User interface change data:
■ ■ ■ ■ ■

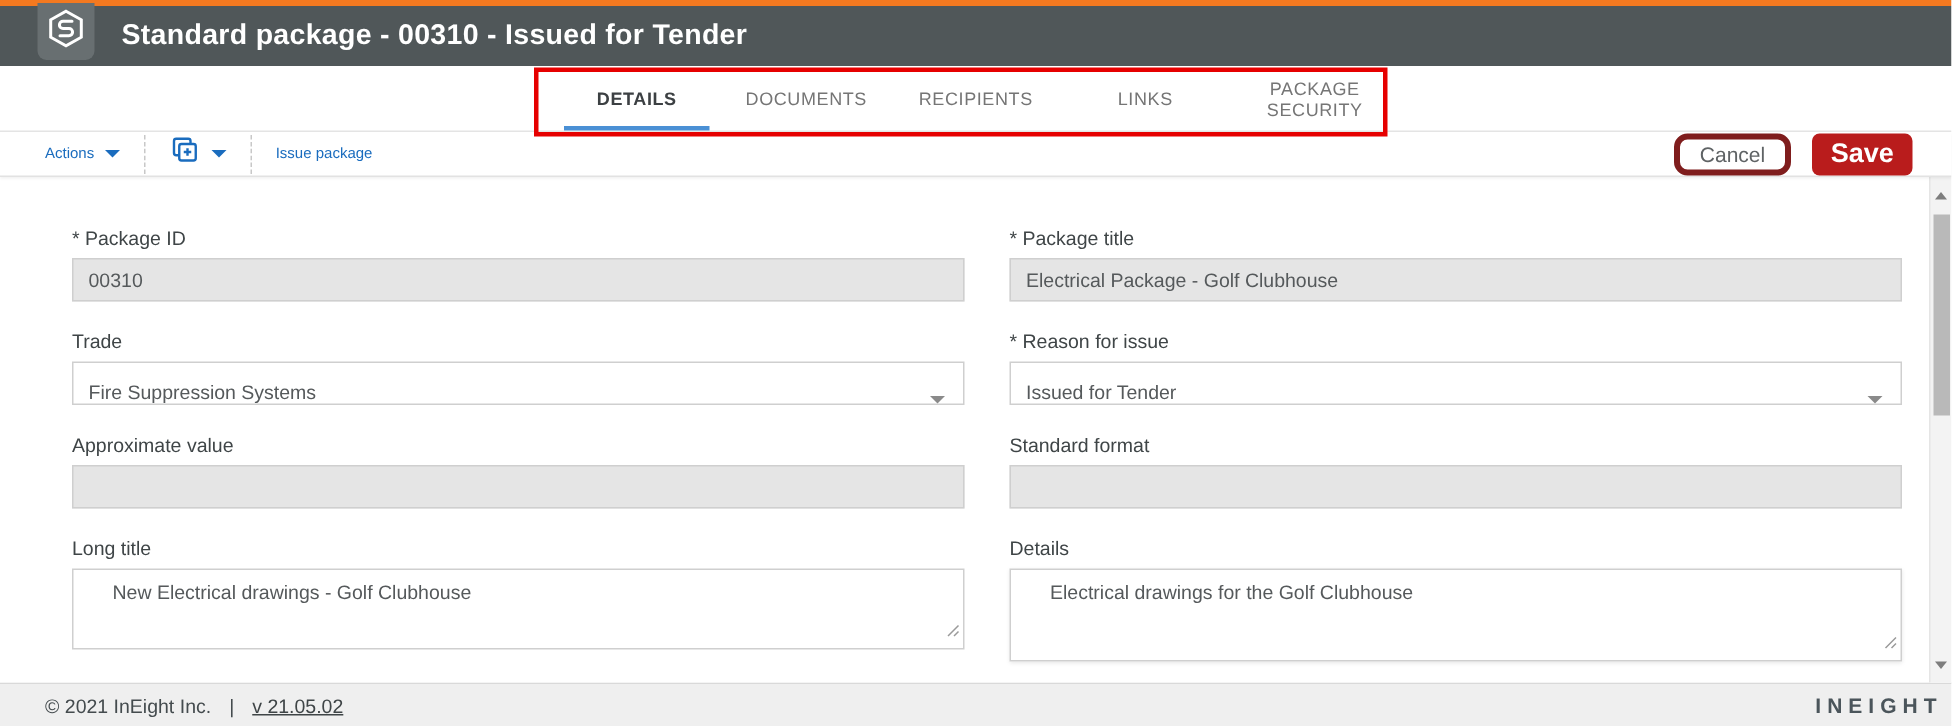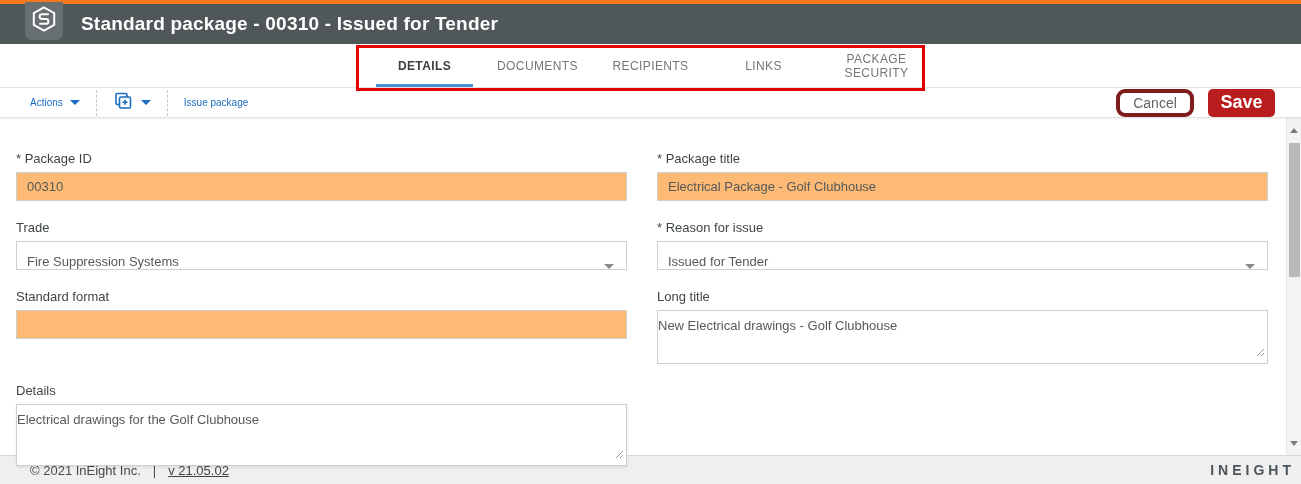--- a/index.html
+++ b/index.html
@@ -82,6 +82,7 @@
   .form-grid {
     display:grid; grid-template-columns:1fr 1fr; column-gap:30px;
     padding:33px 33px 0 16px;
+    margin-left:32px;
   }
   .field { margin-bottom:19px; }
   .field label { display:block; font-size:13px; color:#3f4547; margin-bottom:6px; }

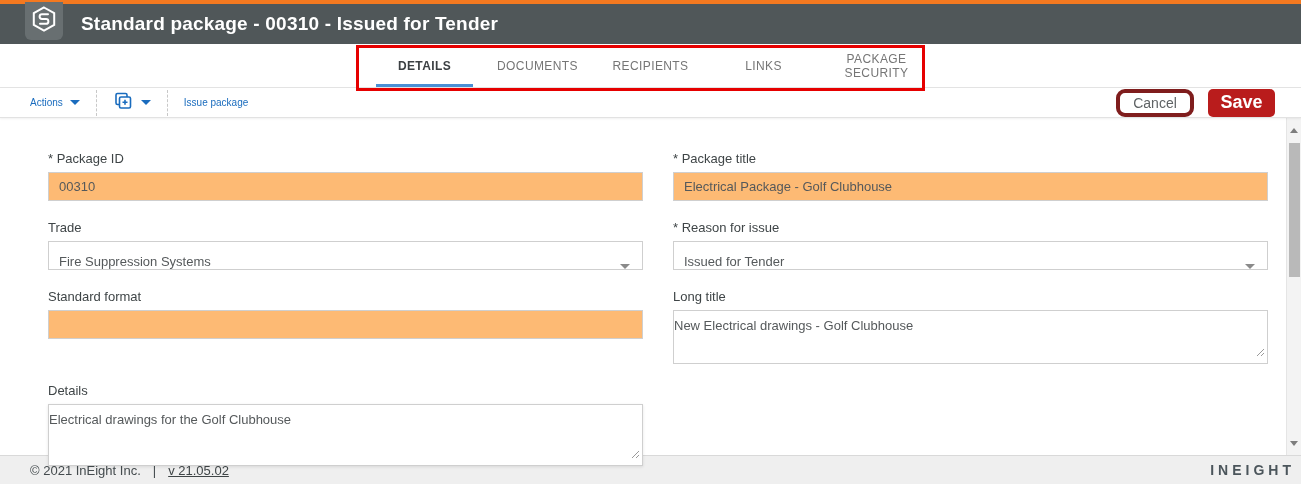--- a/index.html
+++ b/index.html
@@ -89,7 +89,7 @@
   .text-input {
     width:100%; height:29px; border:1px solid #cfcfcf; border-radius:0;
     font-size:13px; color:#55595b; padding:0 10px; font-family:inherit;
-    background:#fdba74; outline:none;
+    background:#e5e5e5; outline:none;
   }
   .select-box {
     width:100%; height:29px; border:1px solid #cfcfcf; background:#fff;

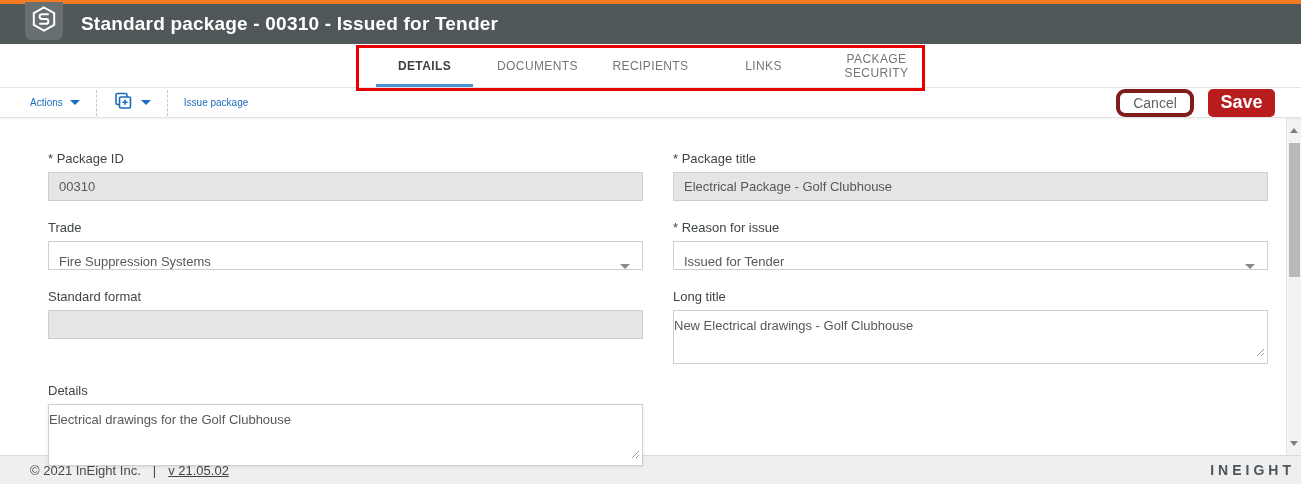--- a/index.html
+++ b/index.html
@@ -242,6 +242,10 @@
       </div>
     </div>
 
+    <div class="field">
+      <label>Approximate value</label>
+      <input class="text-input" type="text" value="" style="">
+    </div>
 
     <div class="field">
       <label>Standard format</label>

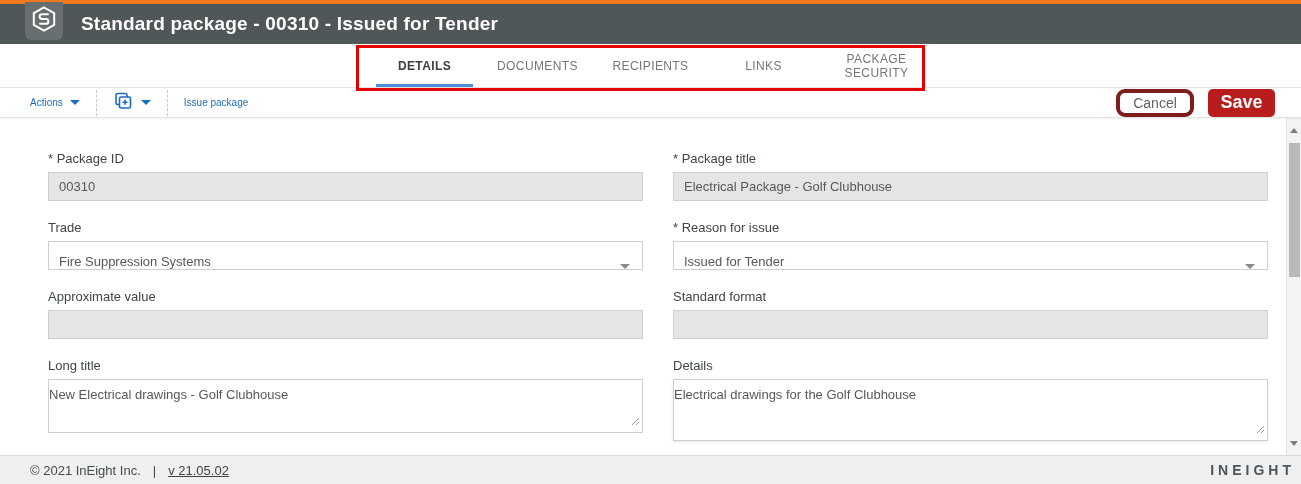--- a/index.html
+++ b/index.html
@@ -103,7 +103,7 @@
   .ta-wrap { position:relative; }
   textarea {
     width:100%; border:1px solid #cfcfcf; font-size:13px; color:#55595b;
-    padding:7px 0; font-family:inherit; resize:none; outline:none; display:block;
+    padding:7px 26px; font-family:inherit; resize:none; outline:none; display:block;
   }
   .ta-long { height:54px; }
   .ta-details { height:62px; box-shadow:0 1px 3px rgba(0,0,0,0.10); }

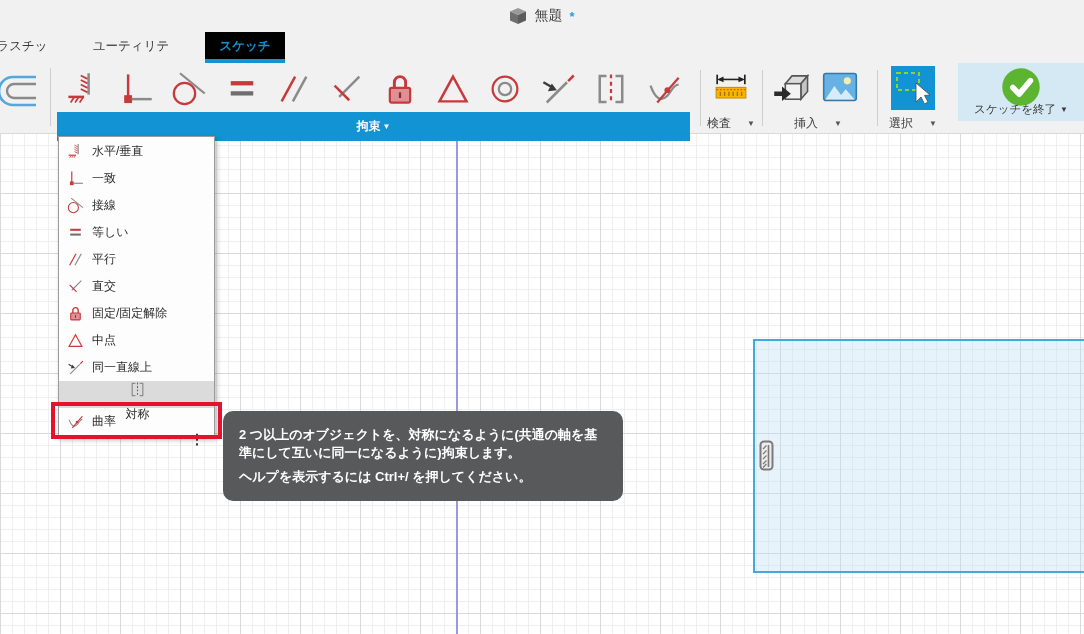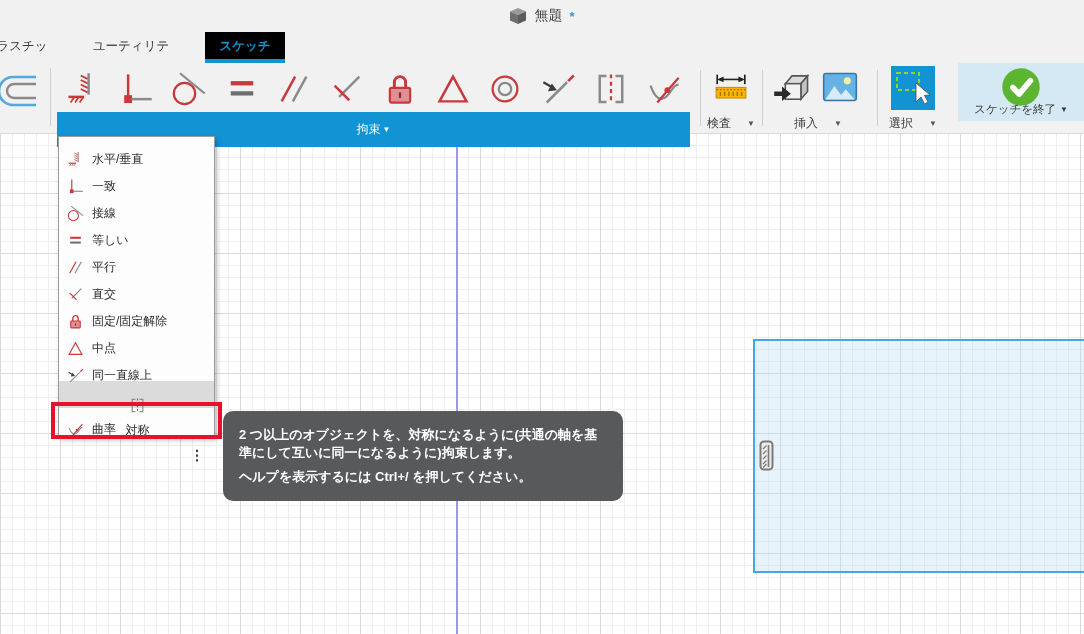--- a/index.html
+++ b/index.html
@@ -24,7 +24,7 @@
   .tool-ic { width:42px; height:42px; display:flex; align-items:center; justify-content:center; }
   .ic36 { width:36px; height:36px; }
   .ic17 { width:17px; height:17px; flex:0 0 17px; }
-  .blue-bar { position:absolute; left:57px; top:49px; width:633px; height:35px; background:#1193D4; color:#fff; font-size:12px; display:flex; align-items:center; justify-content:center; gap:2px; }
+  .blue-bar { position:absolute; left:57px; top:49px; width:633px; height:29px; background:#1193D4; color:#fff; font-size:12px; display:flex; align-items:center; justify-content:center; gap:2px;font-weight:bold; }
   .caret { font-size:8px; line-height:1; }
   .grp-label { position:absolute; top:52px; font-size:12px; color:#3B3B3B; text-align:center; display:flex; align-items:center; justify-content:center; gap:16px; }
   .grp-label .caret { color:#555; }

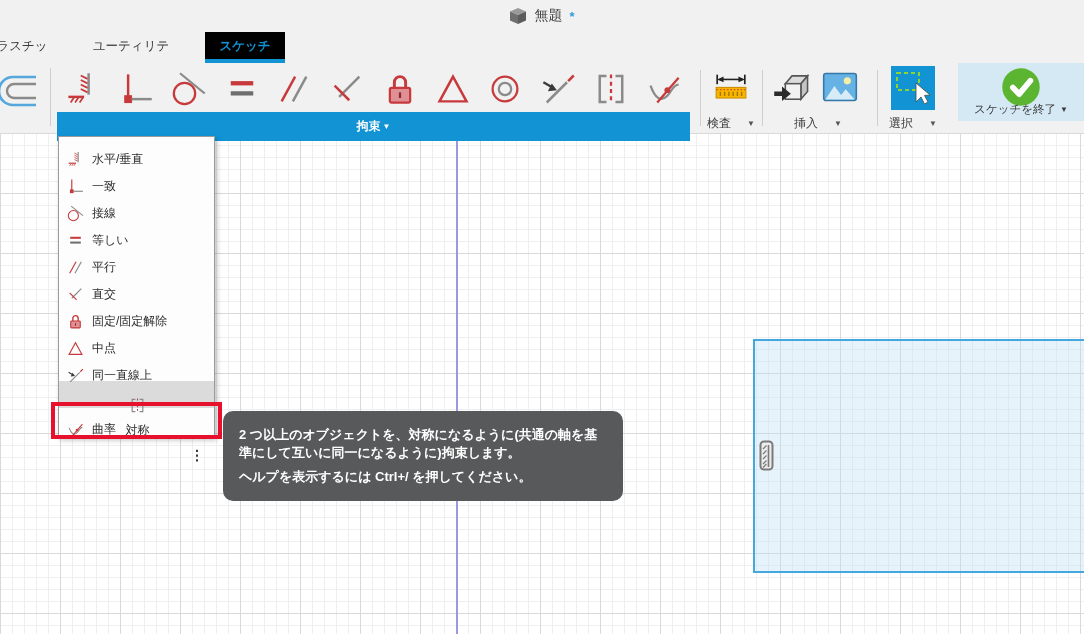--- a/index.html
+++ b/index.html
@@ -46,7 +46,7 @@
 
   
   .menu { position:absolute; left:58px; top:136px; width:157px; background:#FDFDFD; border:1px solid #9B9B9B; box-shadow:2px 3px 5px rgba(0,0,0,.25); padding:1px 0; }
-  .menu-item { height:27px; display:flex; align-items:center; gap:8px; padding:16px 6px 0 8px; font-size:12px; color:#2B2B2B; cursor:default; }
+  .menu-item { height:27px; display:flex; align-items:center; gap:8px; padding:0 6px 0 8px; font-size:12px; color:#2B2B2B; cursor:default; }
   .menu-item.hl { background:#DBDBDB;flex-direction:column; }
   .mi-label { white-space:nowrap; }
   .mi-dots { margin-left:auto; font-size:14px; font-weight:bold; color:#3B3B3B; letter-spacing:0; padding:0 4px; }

■ ■ ■ ■ ■

WORK INSTRUCTION: Please say how many lines in the records above contain the word "center". Give the number alone.

RESULT FOR THIS TASK: 6